Helpful comments and good suggestion, thanks Leonel. -Ben

On Tue, Dec 4, 2018 at 9:15 AM Leonel Quinteros <leonel.quinte...@gmail.com>
wrote:

> Hi Ben,
>
> Sorry, I've misread that part.
> Now that I got some sleep and reviewed your code a little bit more, it
> looks like you got trapped by your own design decisions.
>
> First of all, variable shadowing is something every Go developer should be
> able to handle gracefully, but I understand your concern about how easy
> it's to miss that bug. Doesn't the linter alert you about that shadowing
> process? Just curious about that.
>
> Then, the mistake, IMHO, is the use of the defer function and the custom
> tx.Close method (is it custom made, right? I haven't found a reference for
> that method in the sql.Tx type docs) that "saves" you from manually
> handling tx.Commit() vs tx.Rollback() calls, which if you think, it gets
> pretty well aligned to the error handling philosophy of Go. If you get an
> error, please go ahead and explicitly handle that error.
>
> So, your DoTwoThings() function is actually doing 3 things, the 2 things
> against the DB, but it's also handling the transaction. If you see these 2
> DB queries as a unit, you may want to put these in a method that takes a
> sql.Tx object, executes queries in that context and return an error result
> that will indicate if all of them were successful or not. Then you Commit
> or Rollback the transaction in the caller, not in a deeper level.
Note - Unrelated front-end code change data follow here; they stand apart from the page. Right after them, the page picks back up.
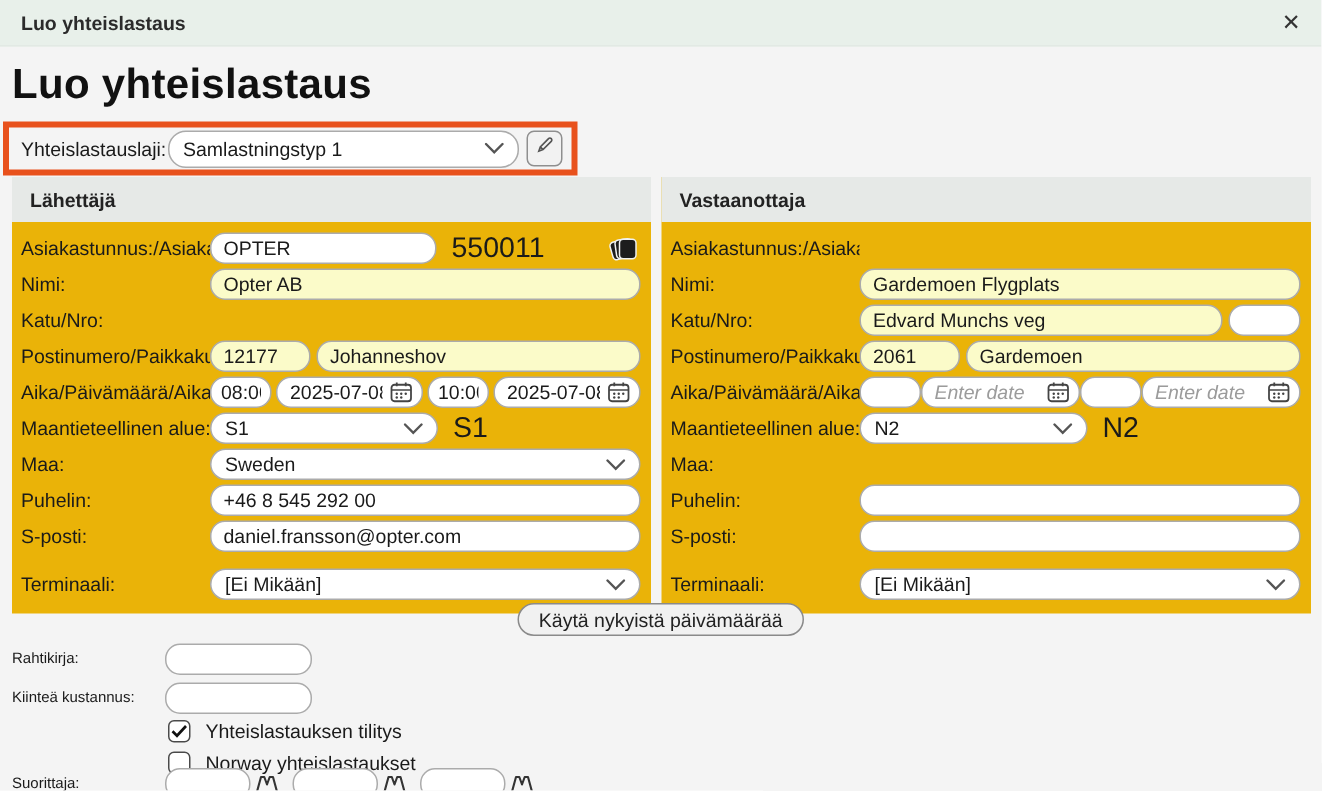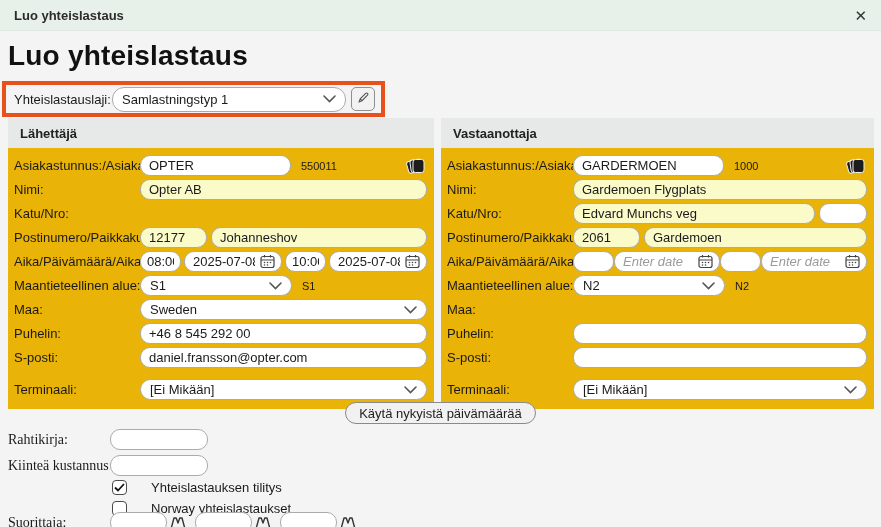"550011" .static-text { font-size: 11px -> 19px }
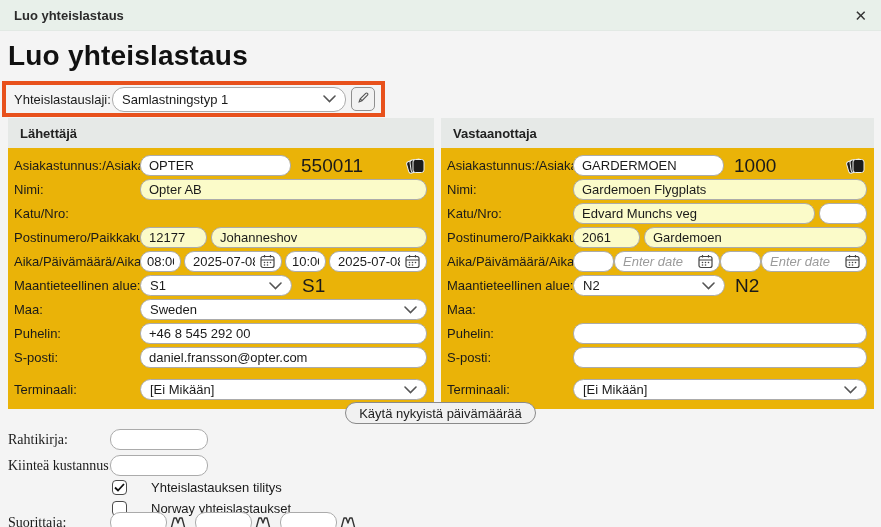"GARDERMOEN" div.fields { html: <div> <input> <span>1000</span> <span> <svg> <rect></rect> <rect></rect> <rect></rect> </svg> </span> </div> -> none }
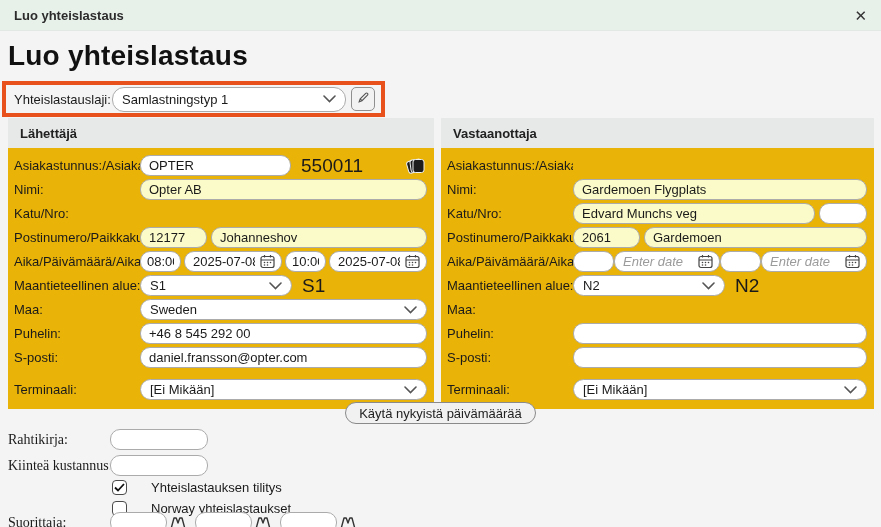"Rahtikirja:" .frow .flbl { font-family: Liberation Serif, serif -> none; font-size: 14px -> 10px }
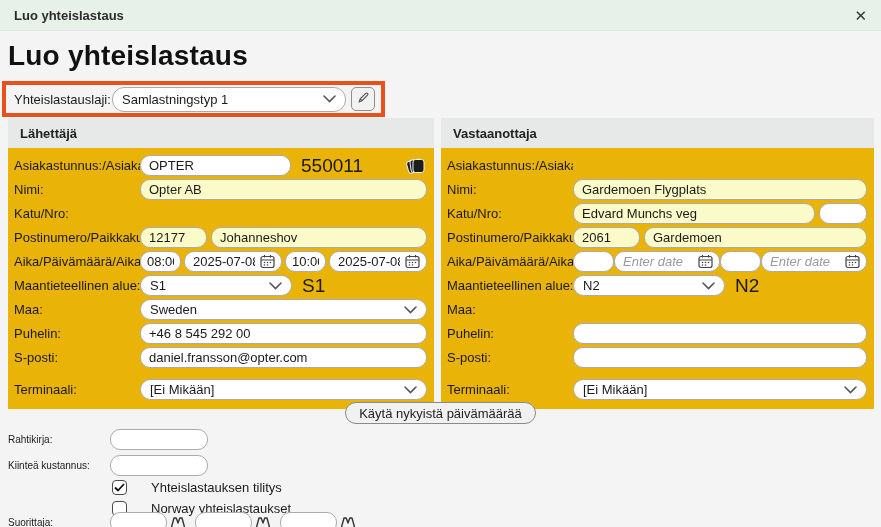"Yhteislastauksen tilitys" .cbrow { gap: 24px -> 10px }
> So pretty much as your Transact() method, but I'm not a fan of the defer
> use there, while I get how you managed to also catch panics there.
> Out of your 2 proposals, I like this one better.
>
> But if you ask me, I'd recommend to avoid the defer use, which is the
> thing that's actually causing the shadowing problem, and to enforce the
> manually handling of the transactions directly related to error handling.
> That's how I've been doing it and it's pretty clear and straightforward
> when you read that code, the Rollbacks after the errors and the Commits at
> the end of each function are just there, explicitly telling you what's
> happening when some DB query fails.
>
> But again, it's a matter of opinion, design and personal preferences.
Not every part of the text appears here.